YOUR INSTRUCTIONS: Give again the line that contains "- Lorsque vous", plus every line after it to the end of the records, unchanged.

Detected change data
=== Begin Enclosure ===
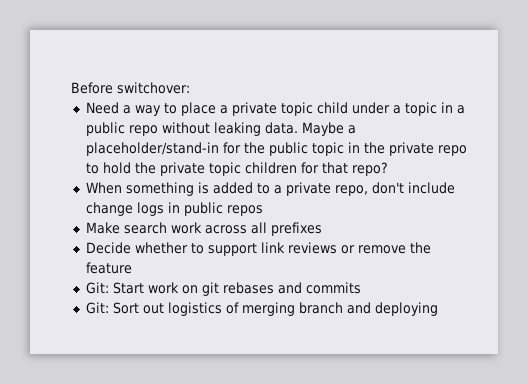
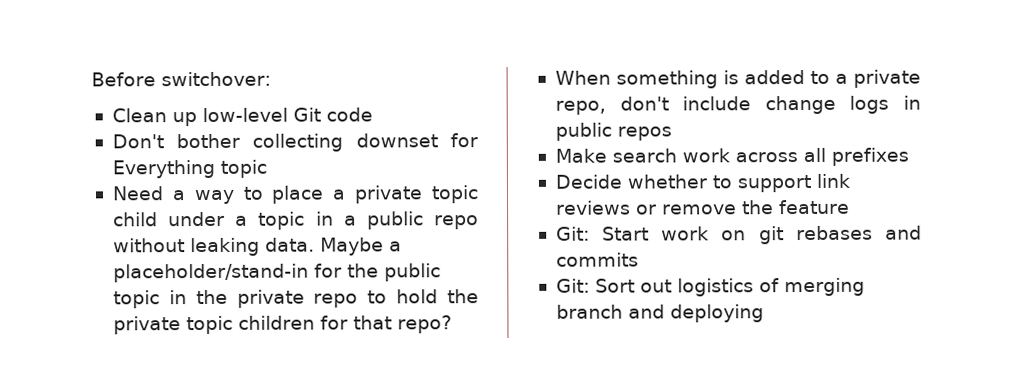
+ Clean up low-level Git code
+ Don't bother collecting downset for Everything topic

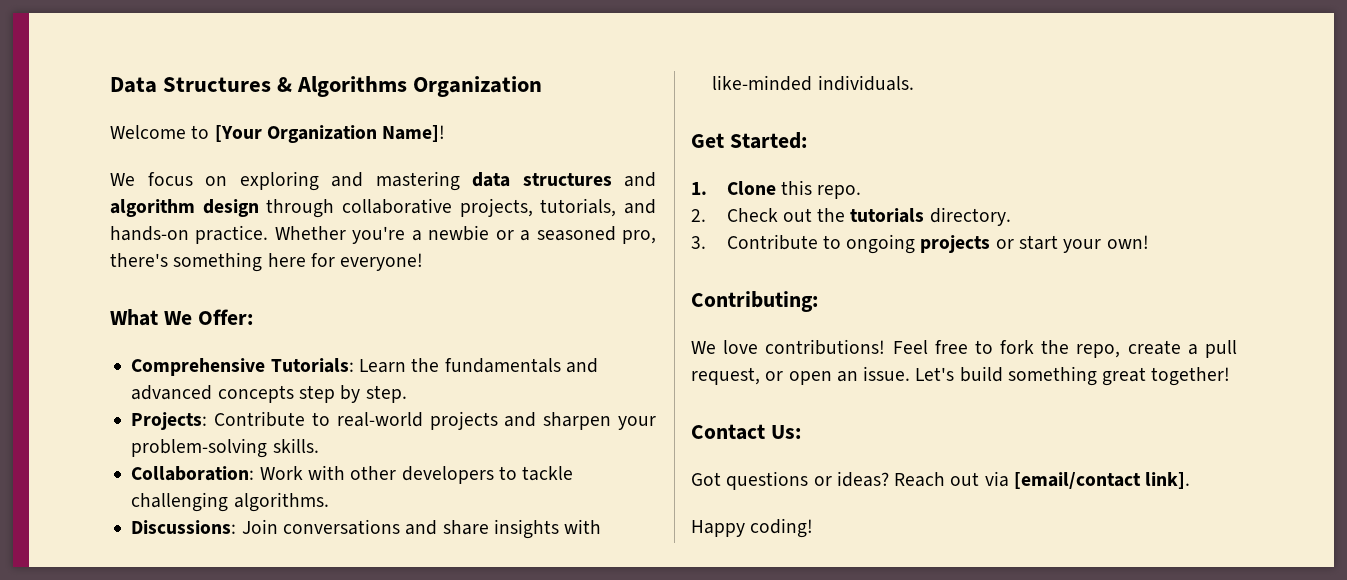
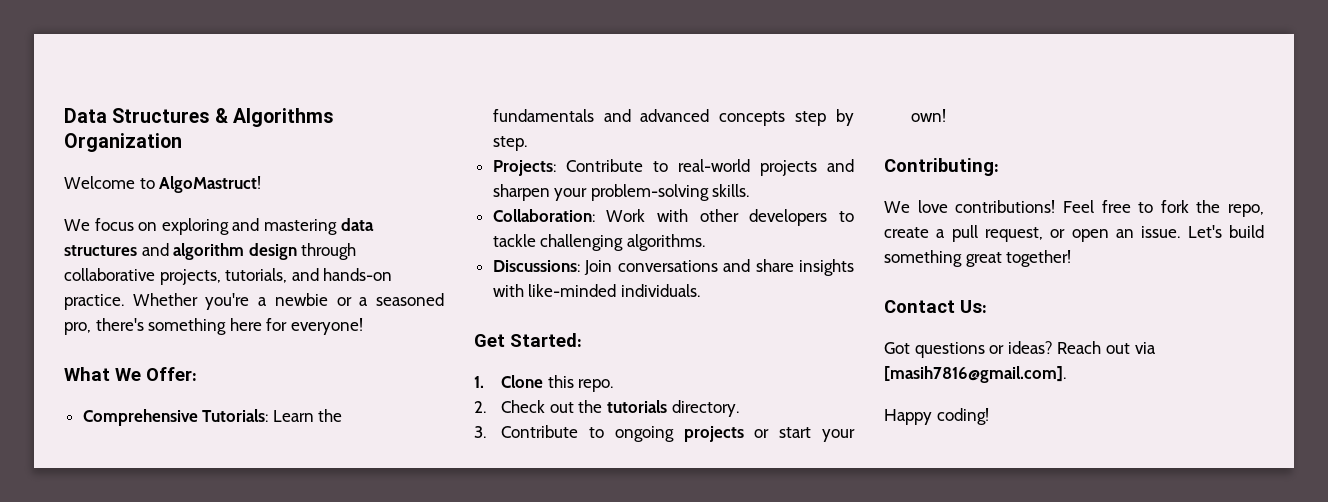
- Welcome to [Your Organization Name]!
+ Welcome to AlgoMastruct!
- Reach out via [email/contact link].
+ Reach out via [masih7816@gmail.com].

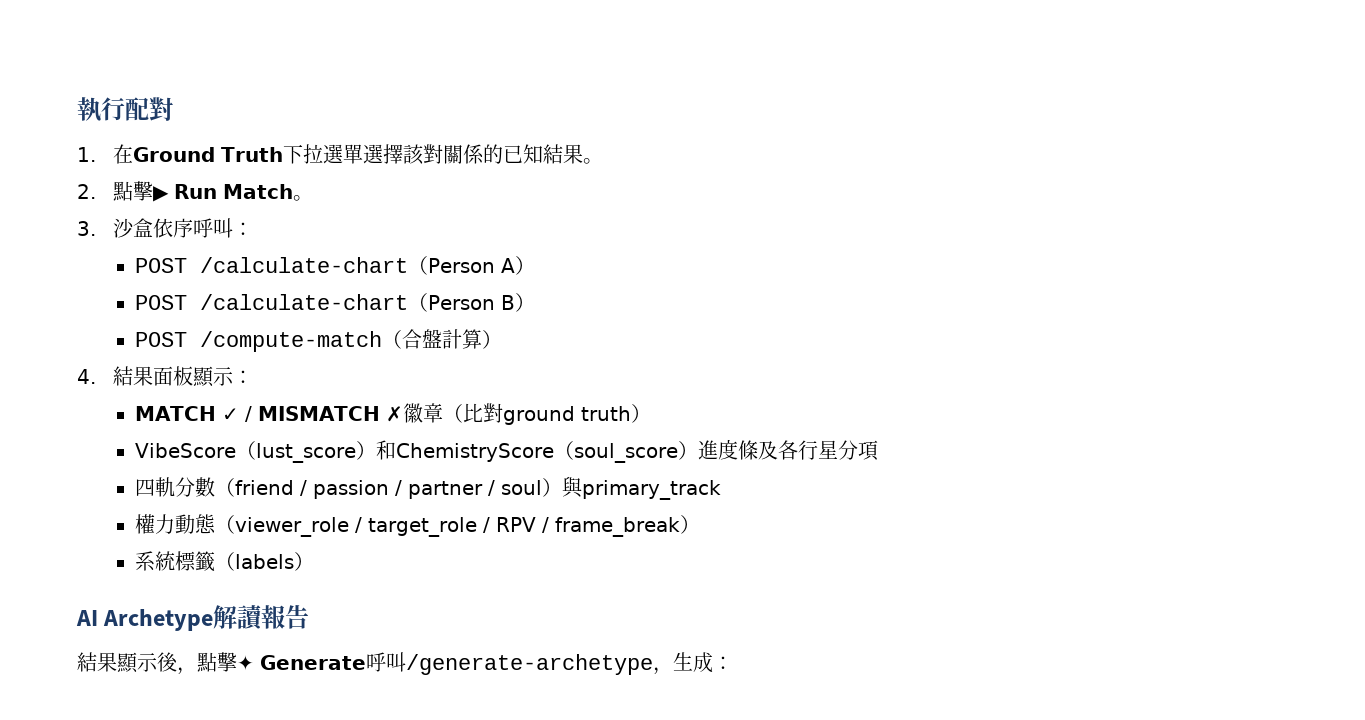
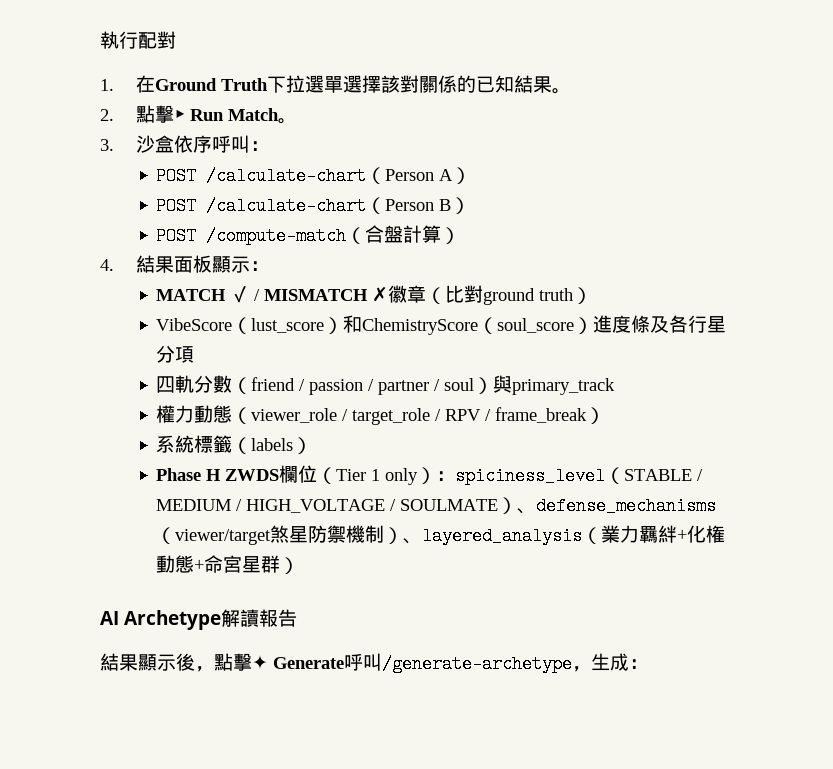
+ Phase H ZWDS欄位（Tier 1 only）：spiciness_level（STABLE / MEDIUM / HIGH_VOLTAGE / SOULMATE）、defense_mechanisms（viewer/target煞星防禦機制）、layered_analysis（業力羈絆+化権動態+命宮星群）

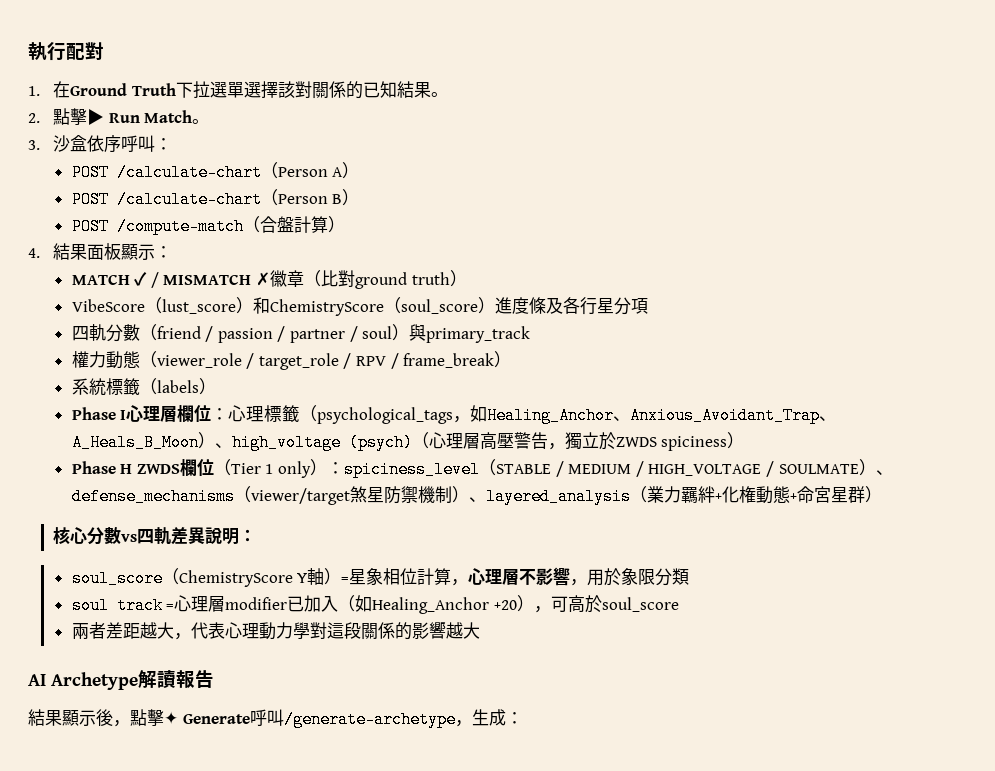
+ Phase I心理層欄位：心理標籤（psychological_tags，如Healing_Anchor、Anxious_Avoidant_Trap、A_Heals_B_Moon）、high_voltage (psych)（心理層高壓警告，獨立於ZWDS spiciness）
+ 核心分數vs四軌差異說明：
+ soul_score（ChemistryScore Y軸）=星象相位計算，心理層不影響，用於象限分類
+ soul track =心理層modifier已加入（如Healing_Anchor +20），可高於soul_score
+ 兩者差距越大，代表心理動力學對這段關係的影響越大

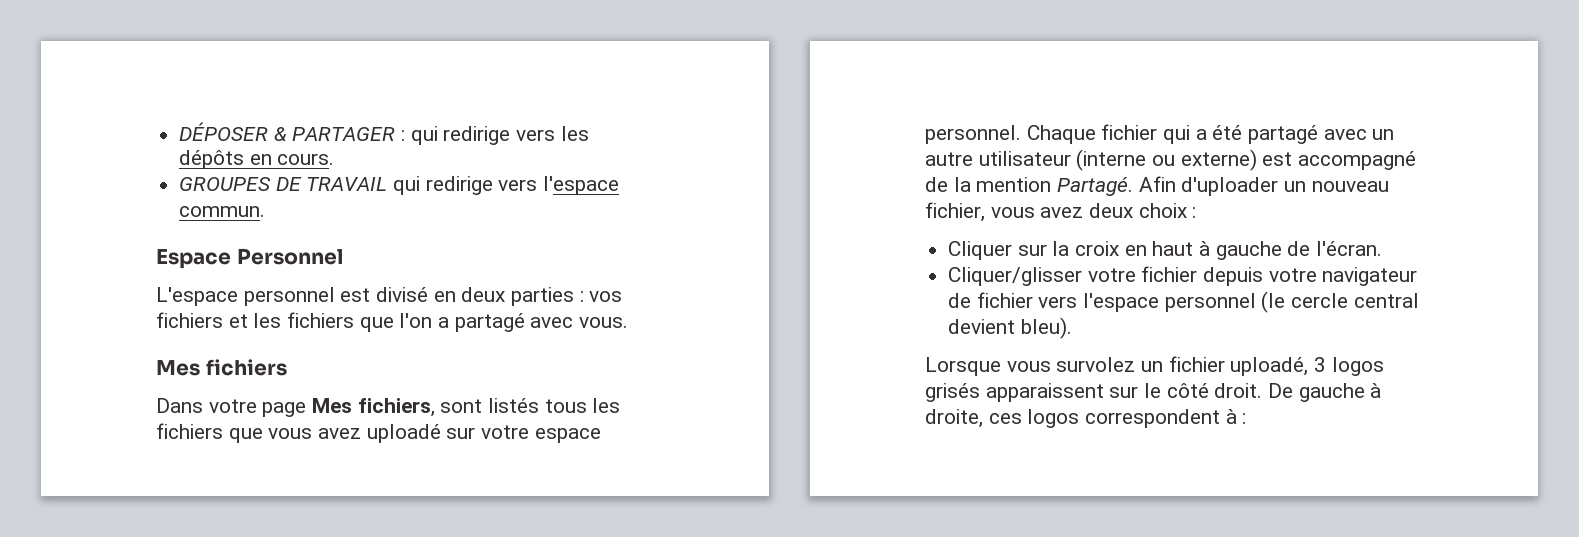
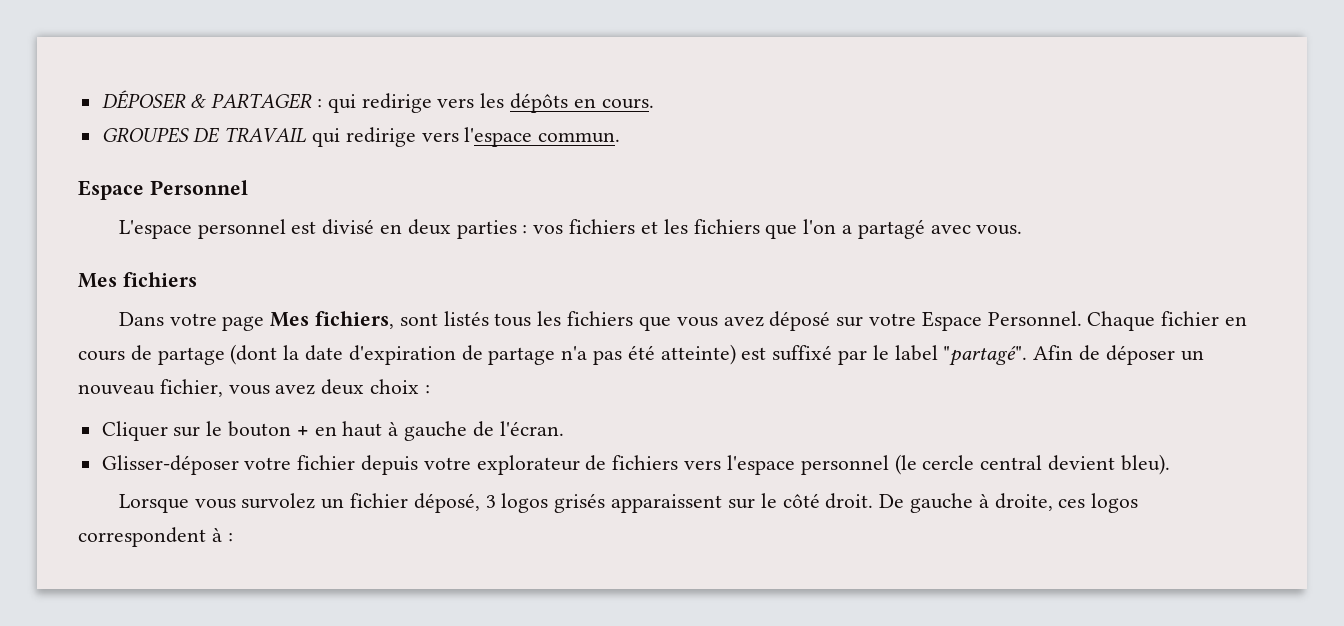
- Dans votre page Mes fichiers, sont listés tous les fichiers que vous avez uploadé sur votre espace personnel. Chaque fichier qui a été partagé avec un autre utilisateur (interne ou externe) est accompagné de la mention Partagé. Afin d'uploader un nouveau fichier, vous avez deux choix :
+ Dans votre page Mes fichiers, sont listés tous les fichiers que vous avez déposé sur votre Espace Personnel. Chaque fichier en cours de partage (dont la date d'expiration de partage n'a pas été atteinte) est suffixé par le label "partagé". Afin de déposer un nouveau fichier, vous avez deux choix :
- Cliquer sur la croix en haut à gauche de l'écran.
+ Cliquer sur le bouton + en haut à gauche de l'écran.
- Cliquer/glisser votre fichier depuis votre navigateur de fichier vers l'espace personnel (le cercle central devient bleu).
+ Glisser-déposer votre fichier depuis votre explorateur de fichiers vers l'espace personnel (le cercle central devient bleu).
- Lorsque vous survolez un fichier uploadé, 3 logos grisés apparaissent sur le côté droit.
+ Lorsque vous survolez un fichier déposé, 3 logos grisés apparaissent sur le côté droit.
=== End Enclosure ===
WRITTEN ANSWER:
- Lorsque vous survolez un fichier uploadé, 3 logos grisés apparaissent sur le côté droit.
+ Lorsque vous survolez un fichier déposé, 3 logos grisés apparaissent sur le côté droit.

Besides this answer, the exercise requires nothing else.